## Data shown

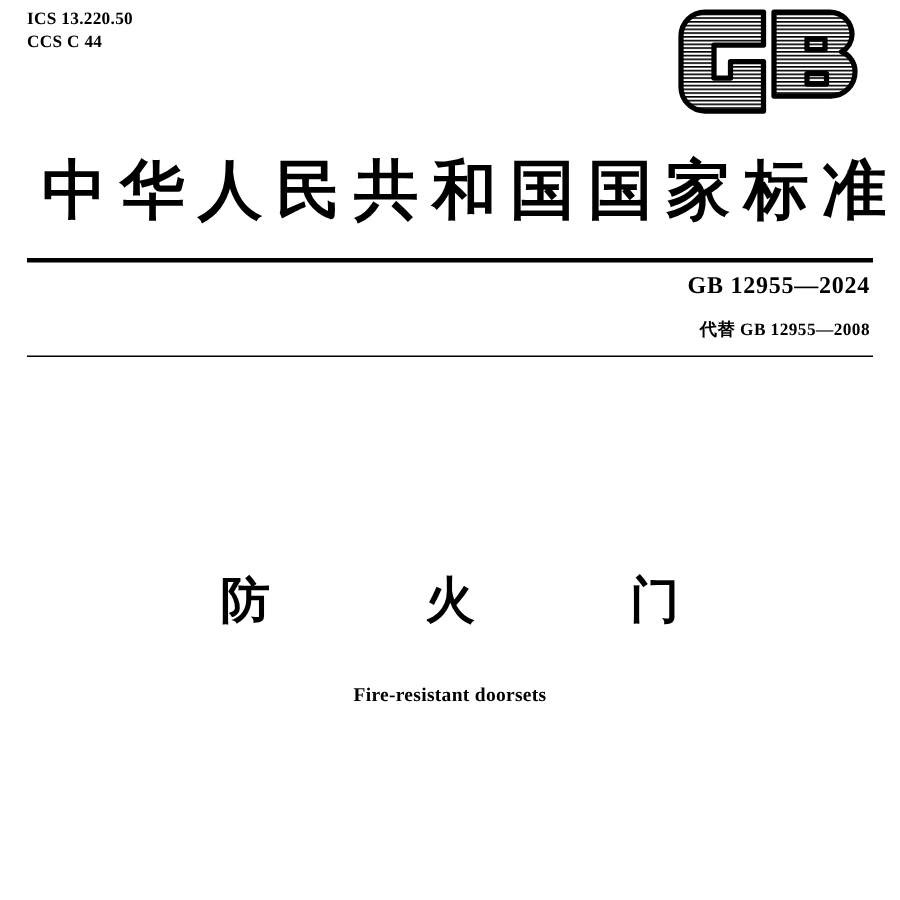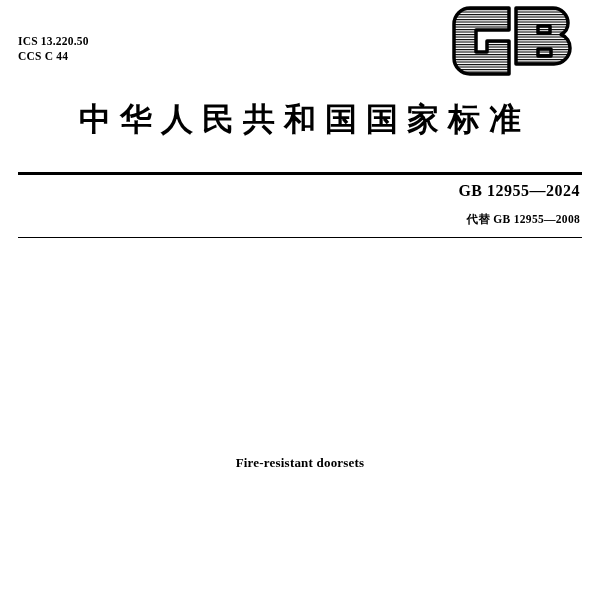--- a/index.html
+++ b/index.html
@@ -31,7 +31,6 @@
     line-height: 15px;
     letter-spacing: 0.2px;
     white-space: nowrap;
-    margin-top: 28px;
   }
   .meta div { font-weight: bold; }
 

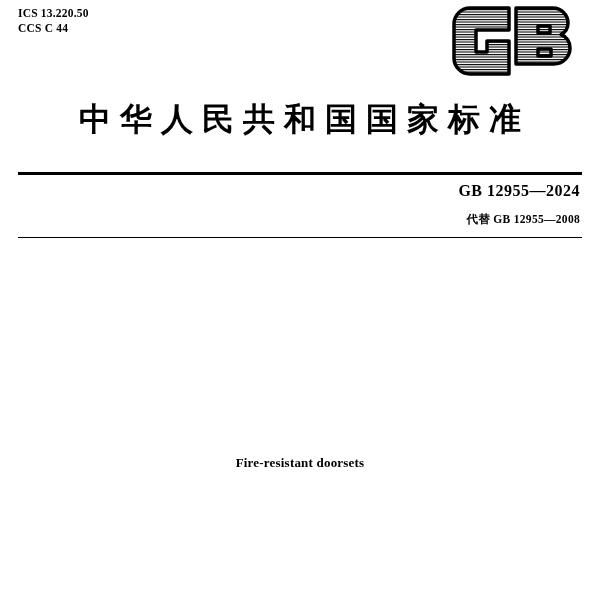--- a/index.html
+++ b/index.html
@@ -49,10 +49,10 @@
     left: 0;
     right: 0;
     top: 98px;
-    text-align: center;
+    text-align: right;
     font-family: Liberation Serif, serif;
     font-weight: bold;
-    font-size: 32px;
+    font-size: 43px;
     letter-spacing: 9px;
     text-indent: 9px;
     white-space: nowrap;

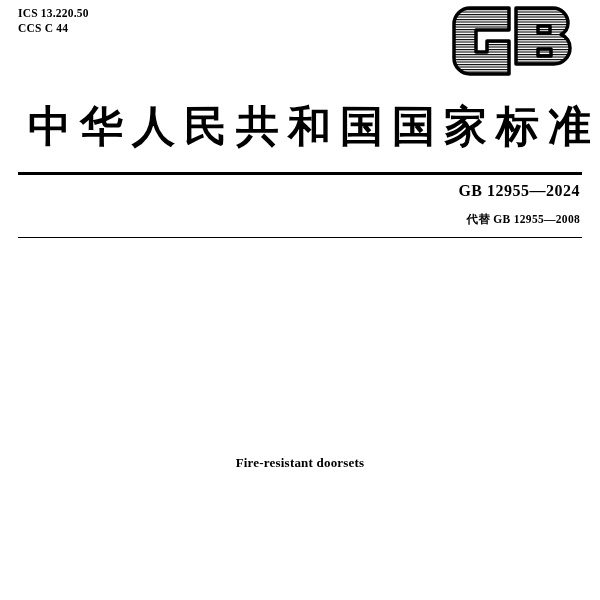--- a/index.html
+++ b/index.html
@@ -166,6 +166,7 @@
 
   <div class="rule-thin"></div>
 
+  <div class="subject-cn">防 火 门</div>
   <div class="subject-en">Fire-resistant doorsets</div>
 
 </div>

## What you are asked to do
Using the material above, copy every line in which the string "text" occurs.

## Solution
-    text-align: center;
+    text-align: right;
     text-indent: 9px;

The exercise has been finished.